◆ The problem ◆
Read the data below line by line and copy each one with "LACE" in it.

Records from a data source
--- START ---

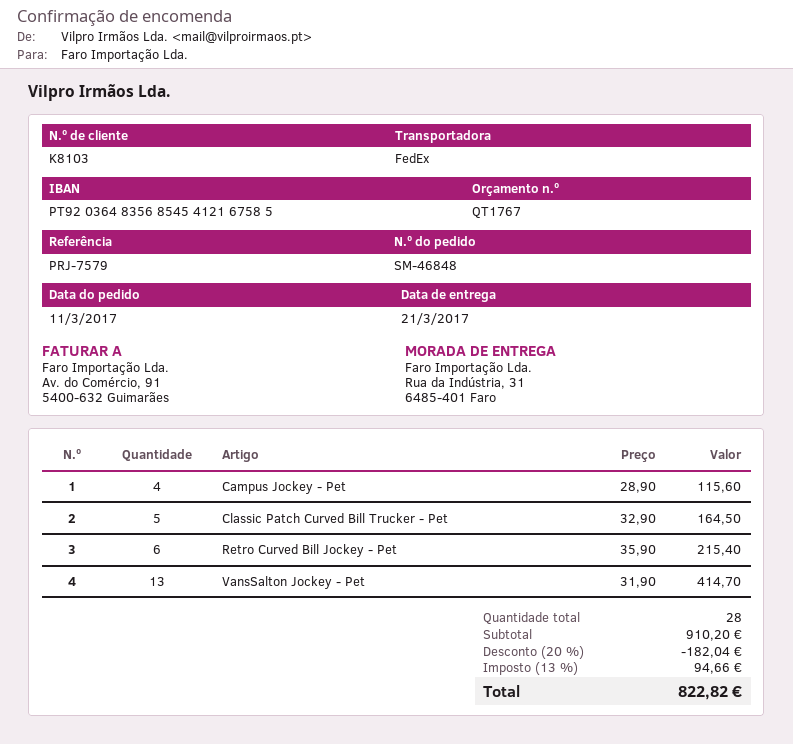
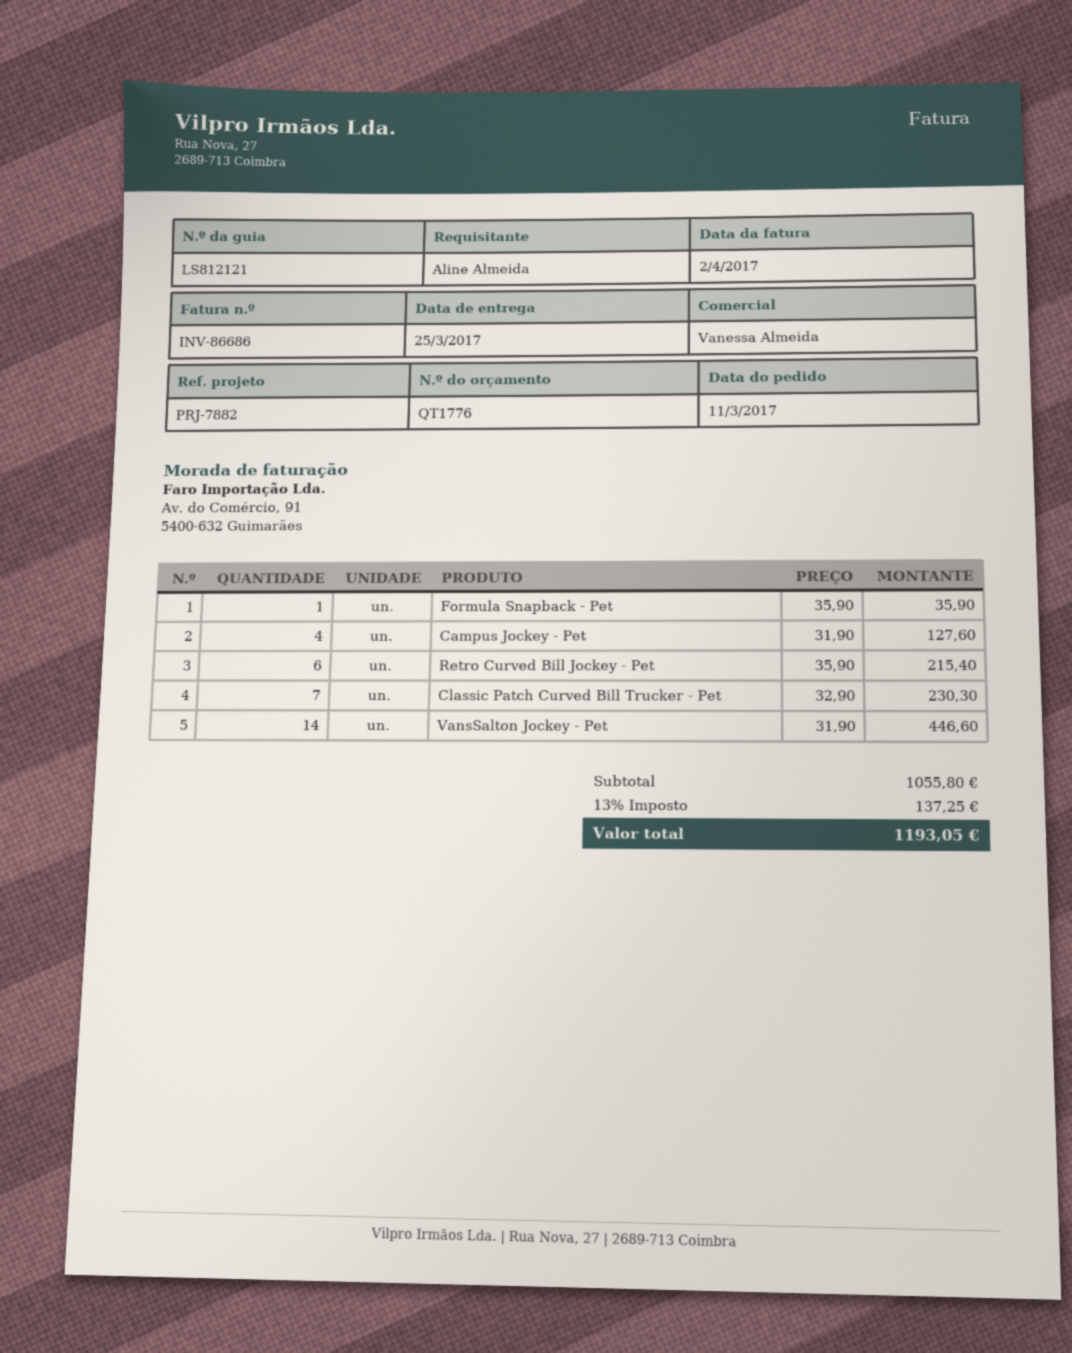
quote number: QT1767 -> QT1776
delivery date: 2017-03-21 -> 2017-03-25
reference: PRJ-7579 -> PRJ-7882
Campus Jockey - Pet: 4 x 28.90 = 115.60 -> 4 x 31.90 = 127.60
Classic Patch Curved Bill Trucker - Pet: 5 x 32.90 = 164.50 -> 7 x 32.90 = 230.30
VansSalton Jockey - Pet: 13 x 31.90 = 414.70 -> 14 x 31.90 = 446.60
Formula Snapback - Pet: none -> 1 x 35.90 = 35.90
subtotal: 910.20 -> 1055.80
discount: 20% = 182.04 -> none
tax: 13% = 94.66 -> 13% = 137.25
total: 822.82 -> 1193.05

--- END ---
--- START ---

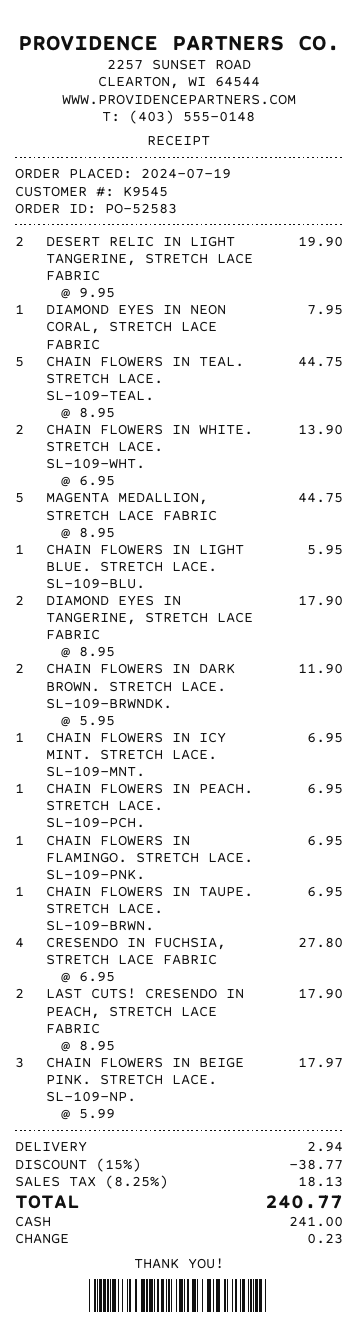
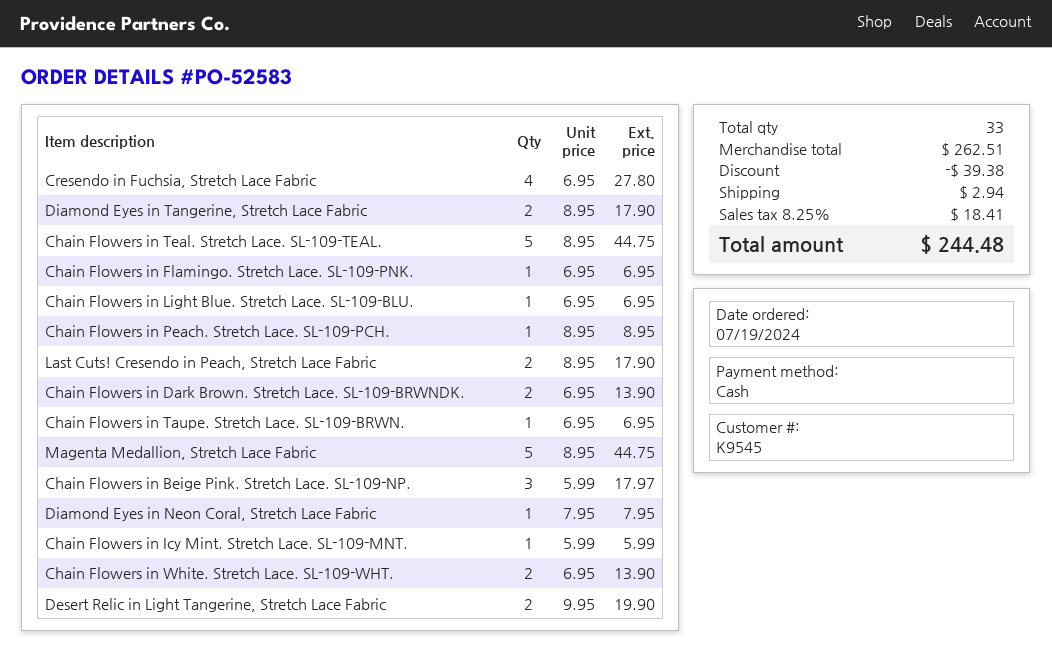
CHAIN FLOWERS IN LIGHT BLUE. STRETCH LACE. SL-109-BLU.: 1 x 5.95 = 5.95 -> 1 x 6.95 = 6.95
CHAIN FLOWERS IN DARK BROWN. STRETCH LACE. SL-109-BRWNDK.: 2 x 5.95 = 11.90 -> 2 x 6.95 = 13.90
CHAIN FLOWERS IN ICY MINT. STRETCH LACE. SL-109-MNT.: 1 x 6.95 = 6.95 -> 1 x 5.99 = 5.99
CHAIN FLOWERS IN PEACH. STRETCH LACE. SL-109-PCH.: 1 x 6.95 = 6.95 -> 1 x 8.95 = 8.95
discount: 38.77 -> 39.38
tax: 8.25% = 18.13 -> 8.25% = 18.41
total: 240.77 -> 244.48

--- END ---
--- START ---

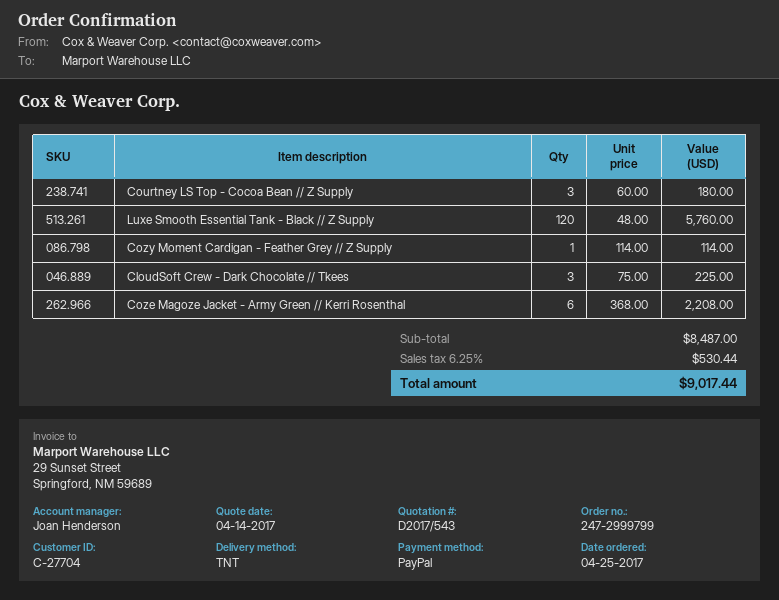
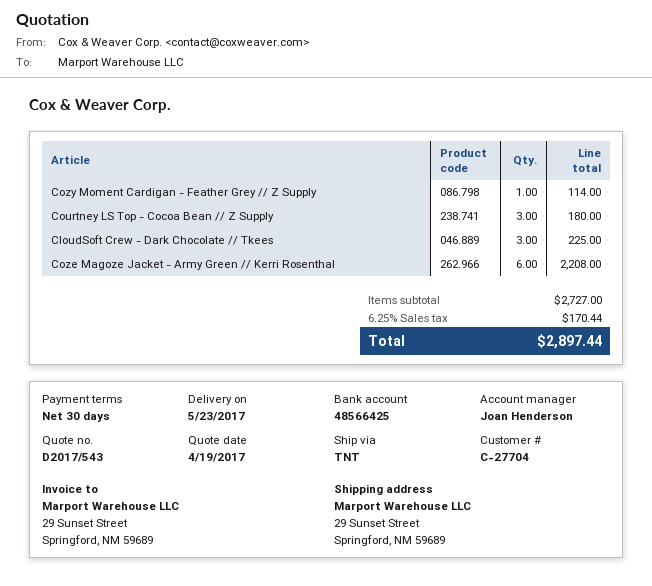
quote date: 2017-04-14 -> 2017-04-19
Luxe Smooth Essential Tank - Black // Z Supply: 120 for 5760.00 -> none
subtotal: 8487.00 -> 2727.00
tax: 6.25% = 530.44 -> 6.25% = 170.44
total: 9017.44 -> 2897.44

--- END ---

◆ Exercise result ◆
CHAIN FLOWERS IN LIGHT BLUE. STRETCH LACE. SL-109-BLU.: 1 x 5.95 = 5.95 -> 1 x 6.95 = 6.95
CHAIN FLOWERS IN DARK BROWN. STRETCH LACE. SL-109-BRWNDK.: 2 x 5.95 = 11.90 -> 2 x 6.95 = 13.90
CHAIN FLOWERS IN ICY MINT. STRETCH LACE. SL-109-MNT.: 1 x 6.95 = 6.95 -> 1 x 5.99 = 5.99
CHAIN FLOWERS IN PEACH. STRETCH LACE. SL-109-PCH.: 1 x 6.95 = 6.95 -> 1 x 8.95 = 8.95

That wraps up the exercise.